> _What to do_:
Take each line of the material that includes "right" and copy it.

> _Records for the exercise_:
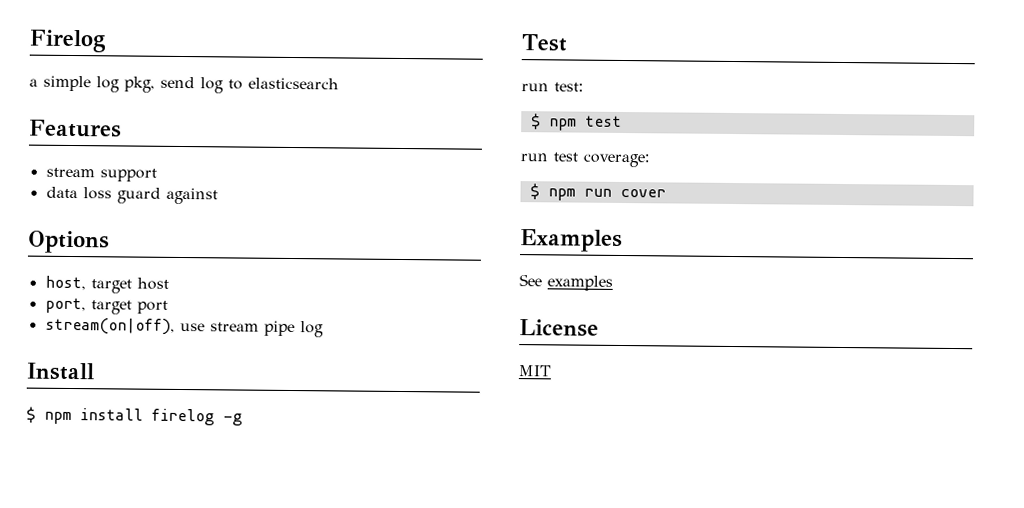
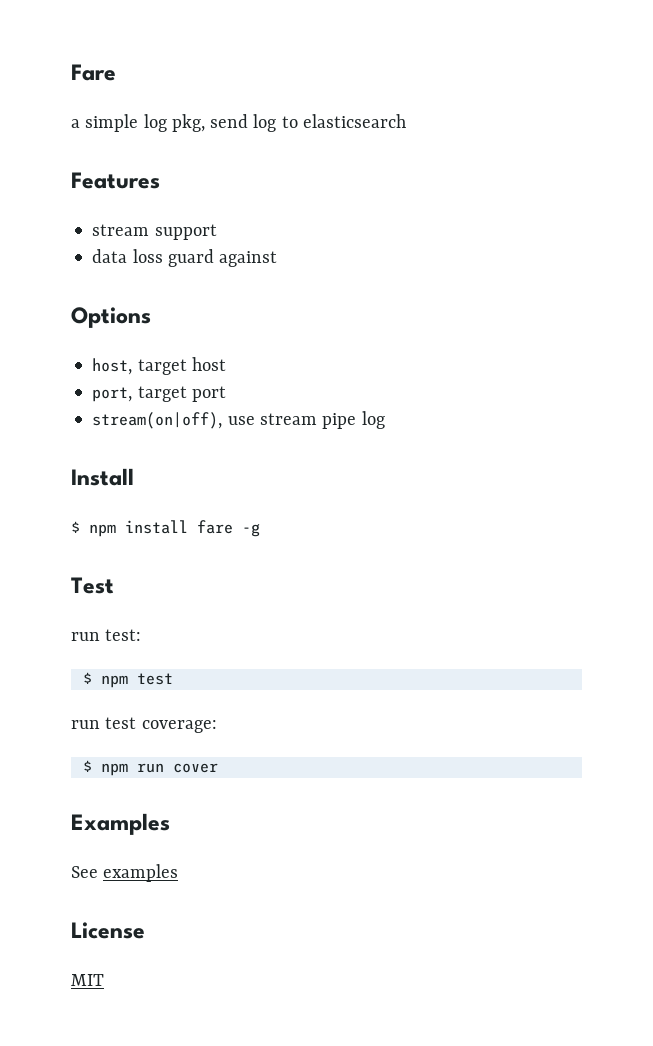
[29,29,107,53] Firelog -> [71,64,116,81] Fare
[151,408,215,426] firelog -> [197,520,233,534] fare

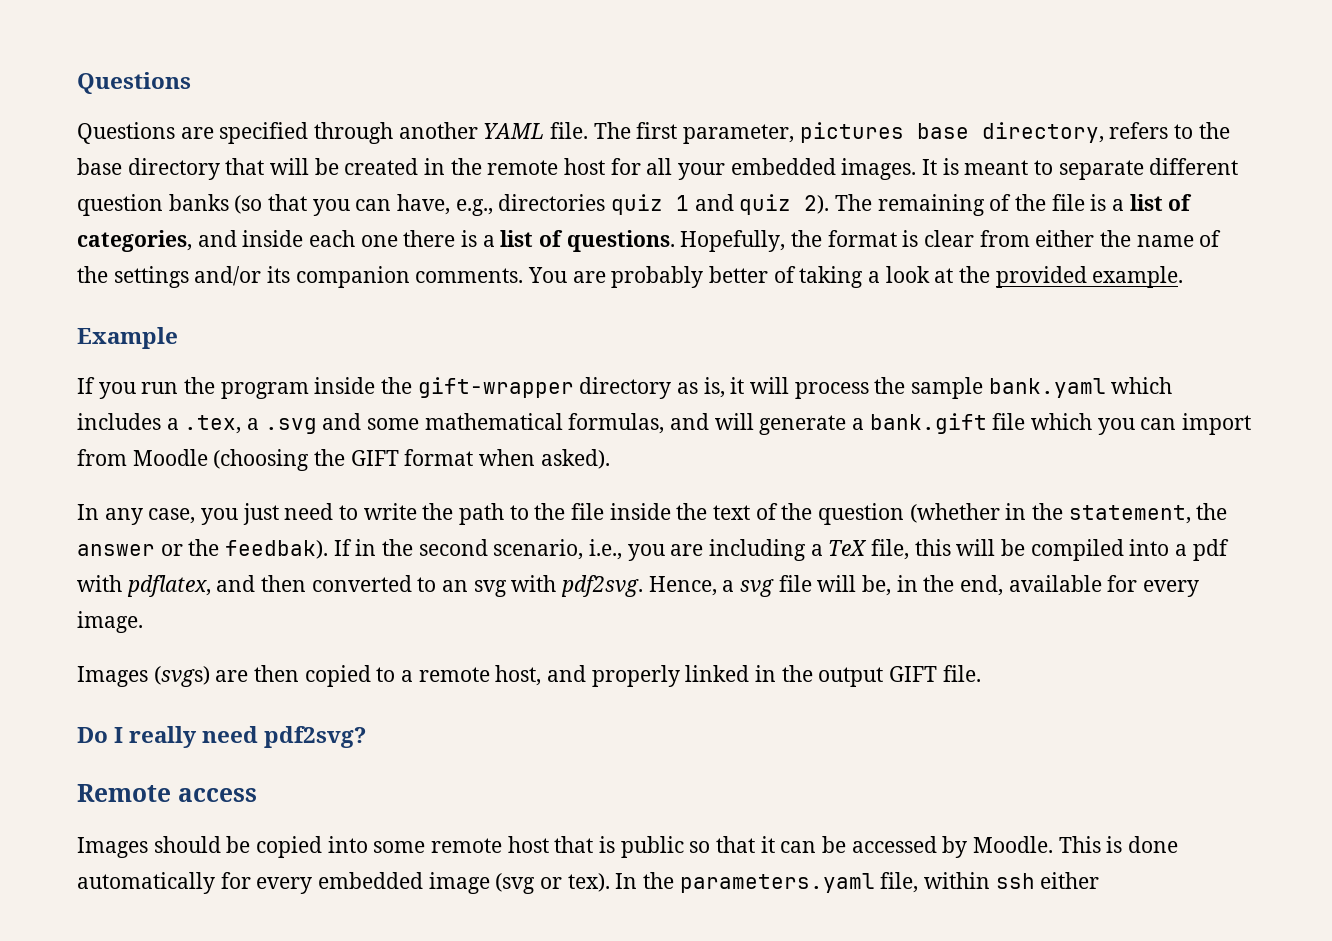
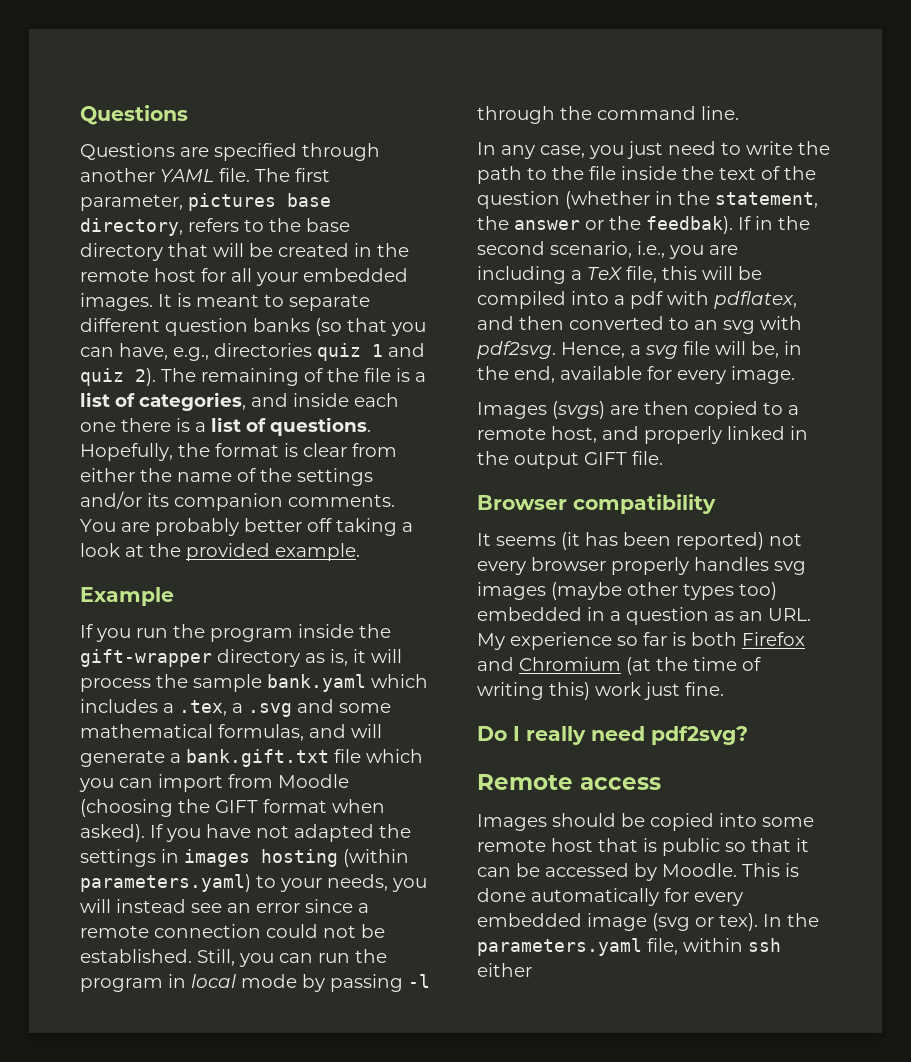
[773,266,796,283] of -> [307,518,332,532] off
[869,413,987,434] bank.gift -> [186,749,329,767] bank.gift.txt
(610, 459) none -> [150,824,411,842] [80,849,409,867] [80,874,427,892] [80,899,369,913] [80,924,385,938] [80,949,387,967] [80,974,430,992] [477,106,739,124] If you have not adapted the settings in images hosting (within parameters.yaml) to your needs, you will instead see an error since a remote connection could not be established. Still, you can run the program in local mode by passing -l through the command line.
(981, 673) none -> [477,494,716,514] [477,532,802,550] [477,557,806,575] [477,582,777,600] [477,607,811,625] [477,632,805,650] [477,657,761,675] [477,682,724,700] // Browser compatibility // It seems (it has been reported) not every browser properly handles svg images (maybe other types too) embedded in a question as an URL. My experience so far is both Firefox and Chromium (at the time of writing this) work just fine.

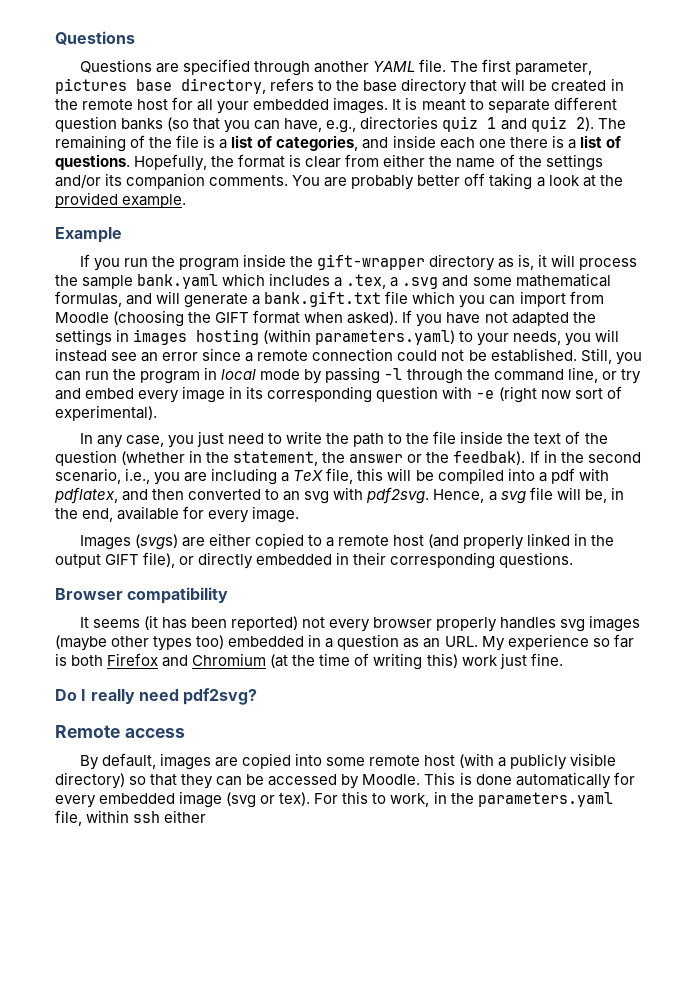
[701,106,739,120] line. -> [567,367,641,384] [55,386,622,403] [55,405,157,421] line, or try and embed every image in its corresponding question with -e (right now sort of experimental).
[644,401,689,415] then -> [208,533,251,546] either
[551,426,639,443] host, and -> [393,534,460,548] host (and
[632,451,663,465] file. -> [143,552,574,569] file), or directly embedded in their corresponding questions.
[477,813,645,831] Images should be -> [79,753,238,770] By default, images are
[598,838,720,856] that is public -> [459,753,617,770] [55,772,125,789] (with a publicly visible directory)
[796,838,809,852] it -> [181,774,214,789] they
[763,914,782,927] In -> [314,791,447,807] For this to work, in

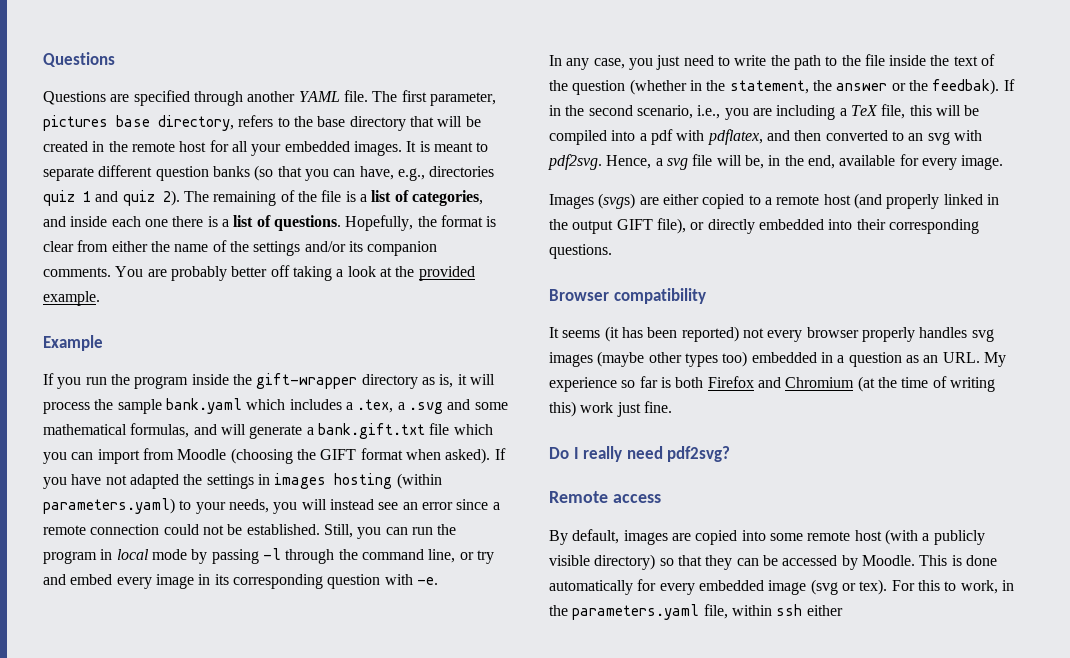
[476,386,622,403] [55,405,157,421] -e (right now sort of experimental). -> [416,577,438,585] -e.
[336,552,350,565] in -> [828,219,853,230] into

> _Output of the exercise_:
[701,106,739,120] line. -> [567,367,641,384] [55,386,622,403] [55,405,157,421] line, or try and embed every image in its corresponding question with -e (right now sort of experimental).
[476,386,622,403] [55,405,157,421] -e (right now sort of experimental). -> [416,577,438,585] -e.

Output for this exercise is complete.